**Aim of the task**
Write out the records in full, exactly as given, but without the images.

(Change detection data)
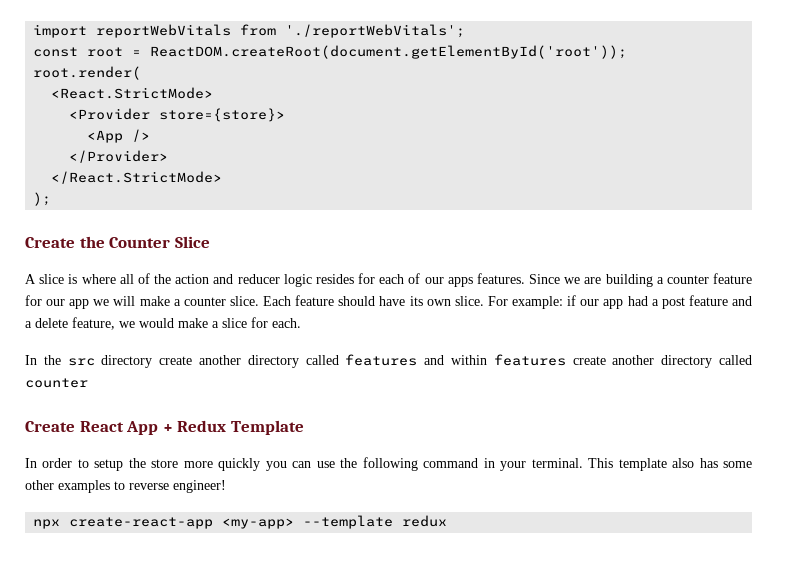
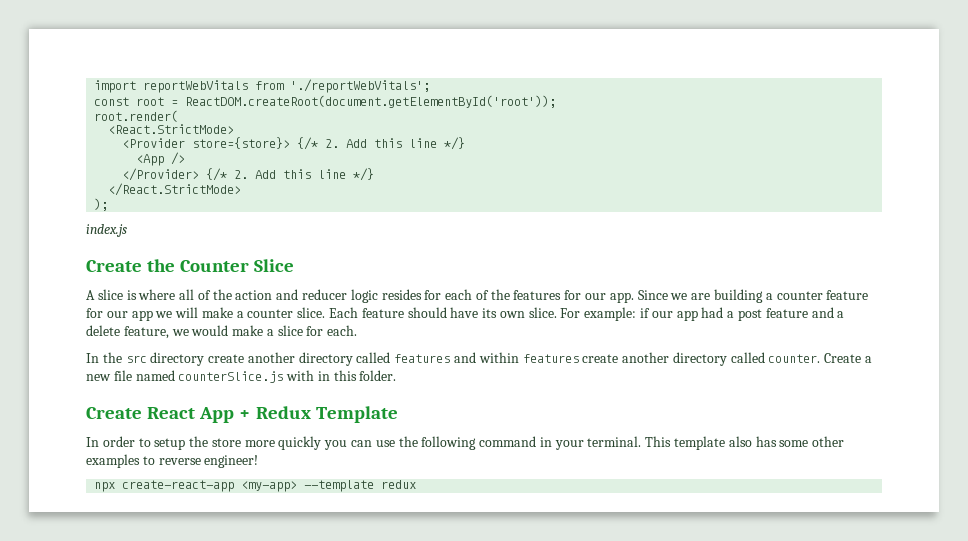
- <Provider store={store}>
+ <Provider store={store}> {/* 2. Add this line */}
  <App />
- </Provider>
+ </Provider> {/* 2. Add this line */}
+ index.js
- A slice is where all of the action and reducer logic resides for each of our apps features.
+ A slice is where all of the action and reducer logic resides for each of the features for our app.
- In the src directory create another directory called features and within features create another directory called counter
+ In the src directory create another directory called features and within features create another directory called counter. Create a new file named counterSlice.js with in this folder.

**Response to the task**
- <Provider store={store}>
+ <Provider store={store}> {/* 2. Add this line */}
  <App />
- </Provider>
+ </Provider> {/* 2. Add this line */}
+ index.js
- A slice is where all of the action and reducer logic resides for each of our apps features.
+ A slice is where all of the action and reducer logic resides for each of the features for our app.
- In the src directory create another directory called features and within features create another directory called counter
+ In the src directory create another directory called features and within features create another directory called counter. Create a new file named counterSlice.js with in this folder.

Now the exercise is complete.